News from the BBC of a SHINE (single high-level impulse noise)[*] that interfered with a Welsh village's internet connection on a daily basis.
The mystery of why an entire village lost its broadband every morning at 7am was solved when engineers discovered an old television was to blame.
[...] After 18 months engineers began an investigation after a cable replacement programme failed to fix the issue.
[...] Openreach engineers were baffled by the continuous problem and it wasn't until they used a monitoring device that they found the fault.
The householder would switch their TV set on at 7am every morning[sic] - and electrical interference emitted by their second-hand television was affecting the broadband signal.
The owner, who does not want to be identified, was "mortified" to find out their old TV was causing the problem, according to Openreach.
"They immediately agreed to switch it off and not use it again," said engineer Michael Jones.
While some properties in the surrounding area have Fibre to the Premises, several homes in the Aberhosan area are still limited to using copper-based ADSL connections.
[*] Broadband: Understanding REIN and SHINE.
(Score: 5, Interesting) by fakefuck39 on Wednesday September 23 2020, @06:11PM
This is RF spewed out by the TV, going to a phone line as opposed to the coax the TV is using. Maybe the phone line was only an inch by the TV or something like that. LED lightbulbs and power adapters are not something you can compare this to. A large old tube TV can be close to a kilowatt of power. It can create a huge magnetic field that hits an unshielded phone wire.
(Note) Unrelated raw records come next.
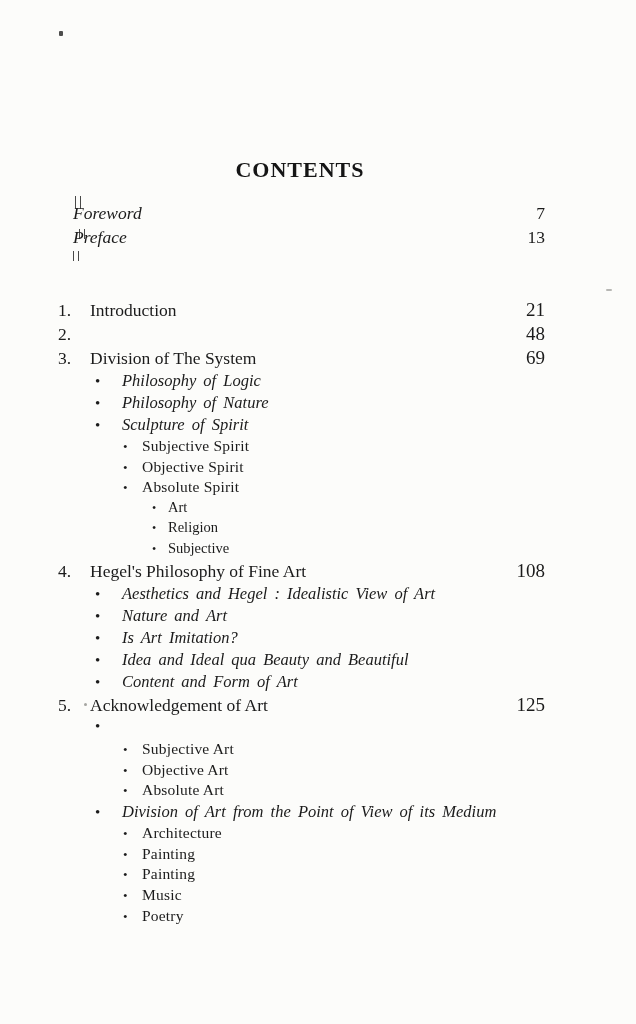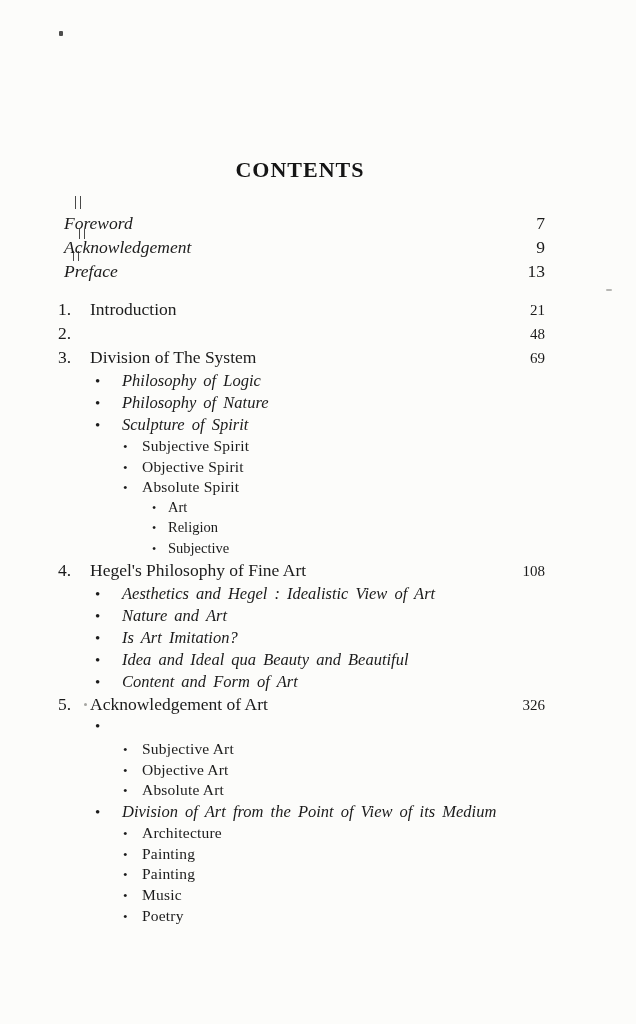"Foreword" #front-matter { margin-left: none -> 9px; top: 213px -> 203px }
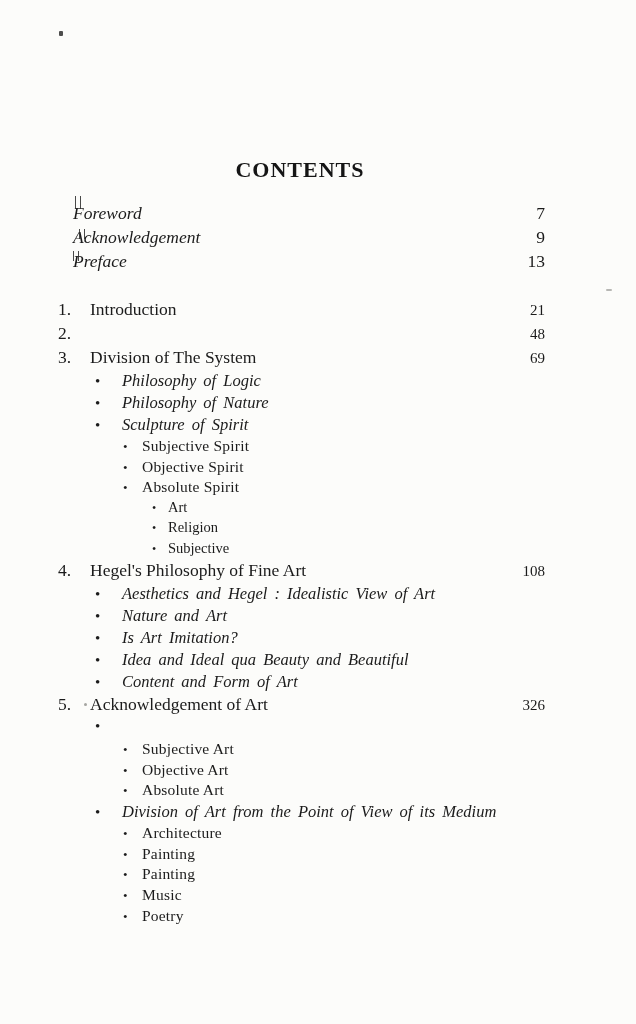"Acknowledgement" div.row { html: <div> <span>Acknowledgement</span> <span></span> <span>9</span> </div> -> none }
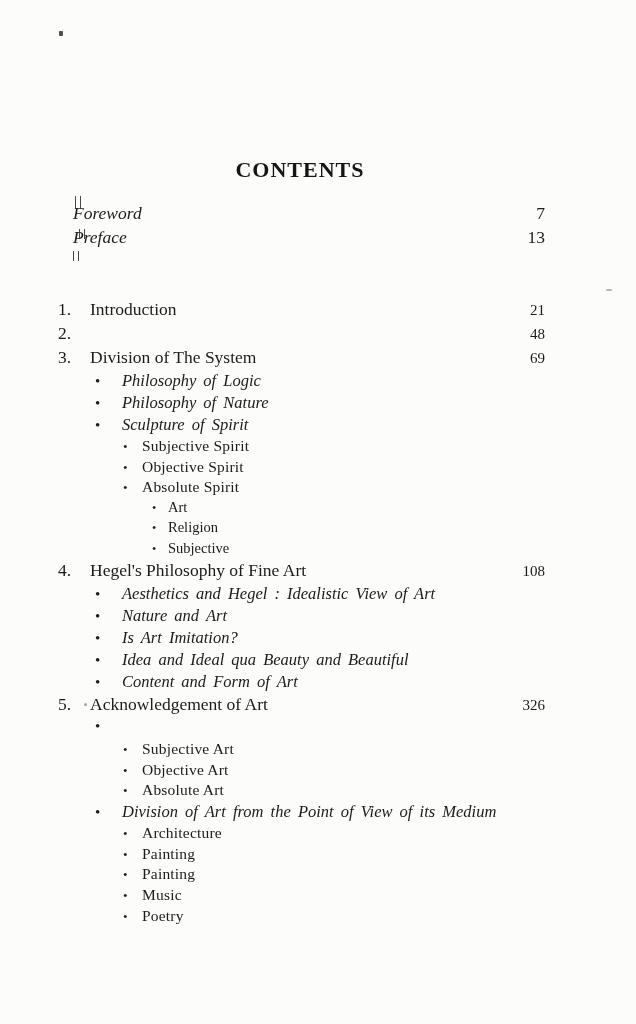"21" .chapter .page { font-size: 15px -> 19px }
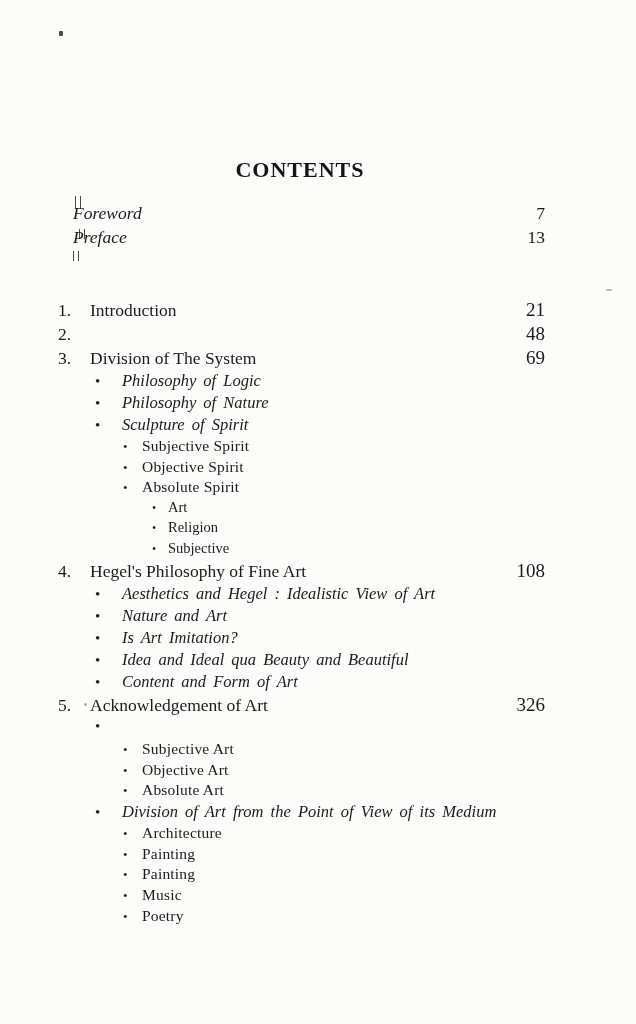"326" span.page { text: 326 -> 125 }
As far a finding the source of RF - possibly 18 months is too long, but sound fine to me. It takes months of ignored reports to even look into the problem. Then they send engineers to the houses of people reporting the issue to fix their home network. Then after many reports they start looking on their end. By the time you identify the shared wire shit is coming from, it's been months. Now which house is it? How do you know it's RF - there's many possible issues, including your own equipment being the cause.